Most of White Teacher’s Race-Bias Award Vacated

     (CN) — A white teacher who was awarded $535,000 for wrongful termination for making a racial joke should have only received 10 percent of that amount, a divided Michigan Supreme Court ruled.
     Craig Hecht taught third grade at Linden Charter Academy, or LCA, in Flint, Mich., in 2009. One day, library aide Lisa Code returned a white table to his class when she should have brought back a brown table.
     “You know I want a white table; white tables are better,” Hecht said, according to court records. “We can take all these brown tables and we can burn the brown tables.”
     Code, who is white, and black co-worker Floyd Bell reportedly “called a foul” after the joke, following the school’s procedure for dealing with inappropriate conduct.
     Code also reported the comment to the dean of the school, Corrine Weaver, who began an investigation.
     Hecht initially denied saying that brown should burn, but he later admitted it in a written statement.
     He also said his remark was merely a “tasteless joke,” and that black teachers at LCA also engaged in racial banter.
     Hecht was placed on immediate leave, but instead of exiting the building, he asked Bell to change his statement about the incident. Bell refused and told the school principal that Hecht had asked him to lie.
     Finding that Hecht was interfering in the investigation, school officials fired him.
     Hecht stated that was able to get substitute teaching jobs, but when he tried for full-time employment, his prospects were scuttled by reports of the incident from his LCA employment records.
     These disclosures were required by law. Hecht eventually found a lower-paying job as a machine operator.
     Hecht sued LCA’s parent company, National Heritage Academies Inc., for violating his civil rights. His witnesses testified about whether black employees made racial comments without being investigated or fired.
     For example, Weaver testified that after she mentioned that she would make fried pork chops for dinner, black employee Tim Jones responded, “Why would you be making pork chops? You’re white.”

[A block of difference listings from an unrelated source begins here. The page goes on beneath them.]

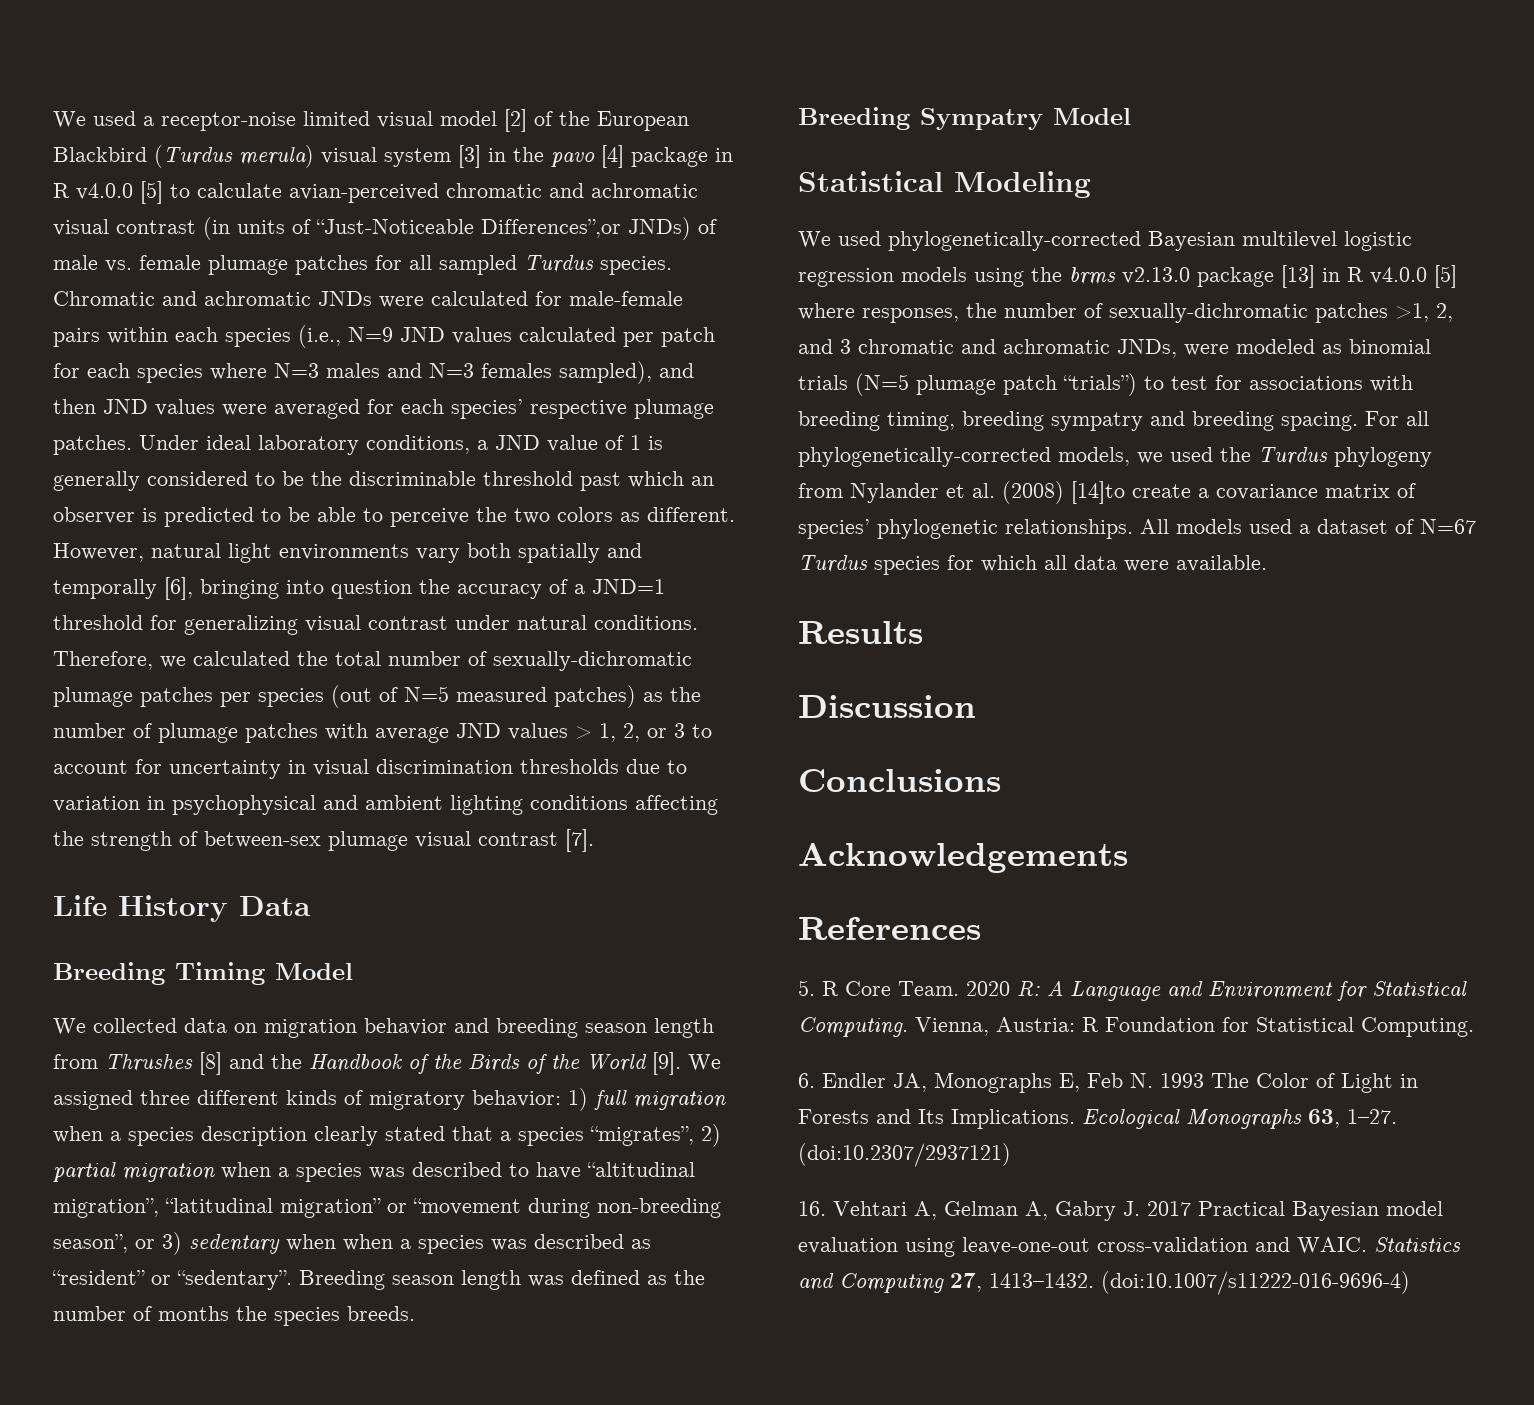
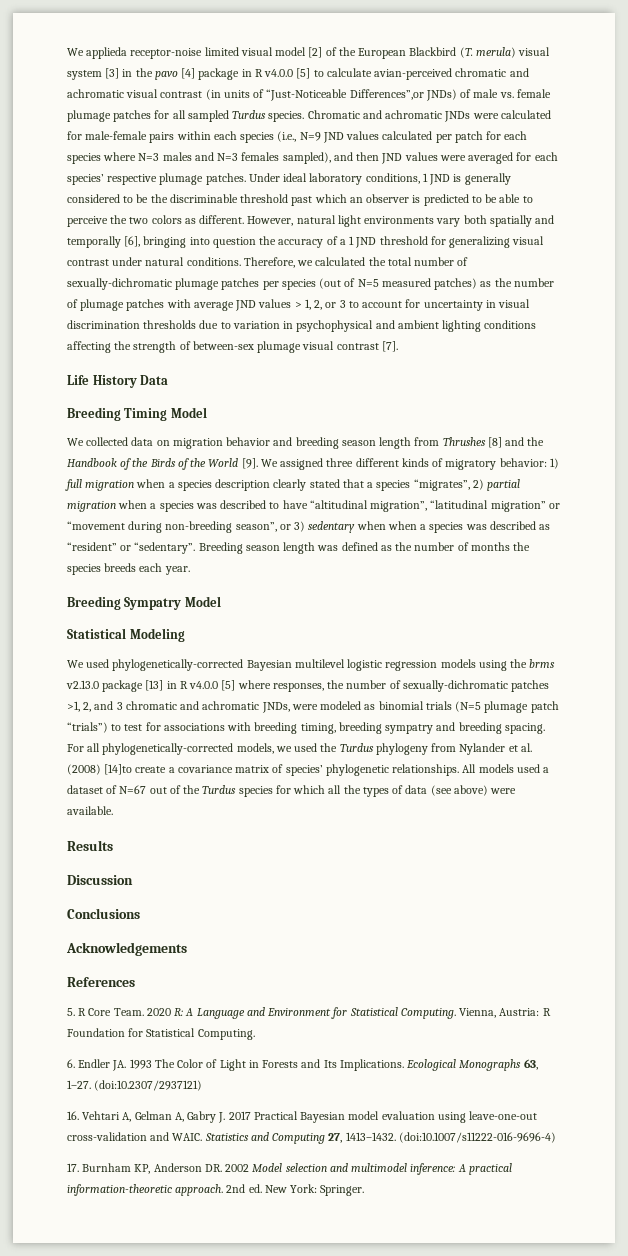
- We used a receptor-noise limited visual model [2] of the European Blackbird (Turdus merula) visual system [3] in the pavo [4] package in R v4.0.0 [5] to calculate avian-perceived chromatic and achromatic visual contrast (in units of “Just-Noticeable Differences”,or JNDs) of male vs. female plumage patches for all sampled Turdus species.
+ We applieda receptor-noise limited visual model [2] of the European Blackbird (T. merula) visual system [3] in the pavo [4] package in R v4.0.0 [5] to calculate avian-perceived chromatic and achromatic visual contrast (in units of “Just-Noticeable Differences”,or JNDs) of male vs. female plumage patches for all sampled Turdus species.
- Under ideal laboratory conditions, a JND value of 1 is generally considered to be the discriminable threshold past which an observer is predicted to be able to perceive the two colors as different.
+ Under ideal laboratory conditions, 1 JND is generally considered to be the discriminable threshold past which an observer is predicted to be able to perceive the two colors as different.
- However, natural light environments vary both spatially and temporally [6], bringing into question the accuracy of a JND=1 threshold for generalizing visual contrast under natural conditions.
+ However, natural light environments vary both spatially and temporally [6], bringing into question the accuracy of a 1 JND threshold for generalizing visual contrast under natural conditions.
- Breeding season length was defined as the number of months the species breeds.
+ Breeding season length was defined as the number of months the species breeds each year.
- All models used a dataset of N=67 Turdus species for which all data were available.
+ All models used a dataset of N=67 out of the Turdus species for which all the types of data (see above) were available.
- 6. Endler JA, Monographs E, Feb N. 1993 The Color of Light in Forests and Its Implications.
+ 6. Endler JA. 1993 The Color of Light in Forests and Its Implications.
+ 17. Burnham KP, Anderson DR. 2002 Model selection and multimodel inference: A practical information-theoretic approach. 2nd ed. New York: Springer.

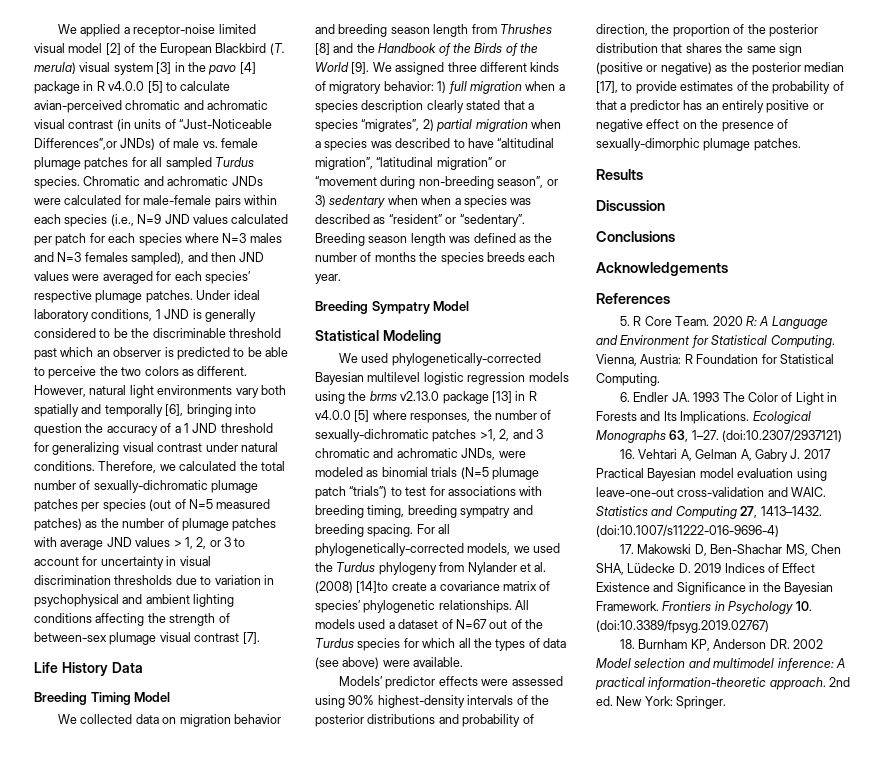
- We applieda receptor-noise limited visual model [2] of the European Blackbird (T. merula) visual system [3] in the pavo [4] package in R v4.0.0 [5] to calculate avian-perceived chromatic and achromatic visual contrast (in units of “Just-Noticeable Differences”,or JNDs) of male vs. female plumage patches for all sampled Turdus species.
+ We applied a receptor-noise limited visual model [2] of the European Blackbird (T. merula) visual system [3] in the pavo [4] package in R v4.0.0 [5] to calculate avian-perceived chromatic and achromatic visual contrast (in units of “Just-Noticeable Differences”,or JNDs) of male vs. female plumage patches for all sampled Turdus species.
+ Models’ predictor effects were assessed using 90% highest-density intervals of the posterior distributions and probability of direction, the proportion of the posterior distribution that shares the same sign (positive or negative) as the posterior median [17], to provide estimates of the probability of that a predictor has an entirely positive or negative effect on the presence of sexually-dimorphic plumage patches.
- 17. Burnham KP, Anderson DR. 2002 Model selection and multimodel inference: A practical information-theoretic approach.
+ 17. Makowski D, Ben-Shachar MS, Chen SHA, Lüdecke D. 2019 Indices of Effect Existence and Significance in the Bayesian Framework. Frontiers in Psychology 10. (doi:10.3389/fpsyg.2019.02767)
+ 18. Burnham KP, Anderson DR. 2002 Model selection and multimodel inference: A practical information-theoretic approach.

     Weaver called a foul on Jones, but he was not disciplined. She added that another black employee, Kevelin Jones, also faced no repercussions for saying Weaver wouldn’t eat soul food during Black History Month because she is white.
     In addition, Weaver stated that she heard LCA employees use the “n-word” on more than one occasion, along with other racial banter, without facing discipline.
     Also, Hecht testified that when a mural of Dora the Explorer was painted using a dark skin tone, a black employee said she should be called “Laquisha.”
     The jury agreed with Hecht that he was fired on the basis of his race and awarded him $50,120 in past economic damages and $485,000 in future economic damages, for a total award of $535,120.
     The Michigan Court of Appeals affirmed the decision, but the Michigan Supreme Court reversed the award of future damages in a July 26 opinion written by Chief Justice Robert P. Young Jr.
     Young ruled that LCA should not have been penalized for the results of its mandatory disclosures regarding Hecht’s employment record.
     “The trial court was required to enforce the broad grant of immunity against civil liability for these disclosures that the Legislature provided to defendant, and the trial court’s decision to admit this evidence violated [Michigan law],” he wrote.
     The court was split in a 5-2 vote. Justice Bridget M. McCormack wrote a partially dissenting opinion.
     “The injury from which the liability arose was the discriminatory discharge, not the disclosures. Introducing evidence of the defendant’s disclosures of the plaintiff’s conduct merely assisted the jury in determining the appropriate remedy for the discriminatory discharge,” she wrote.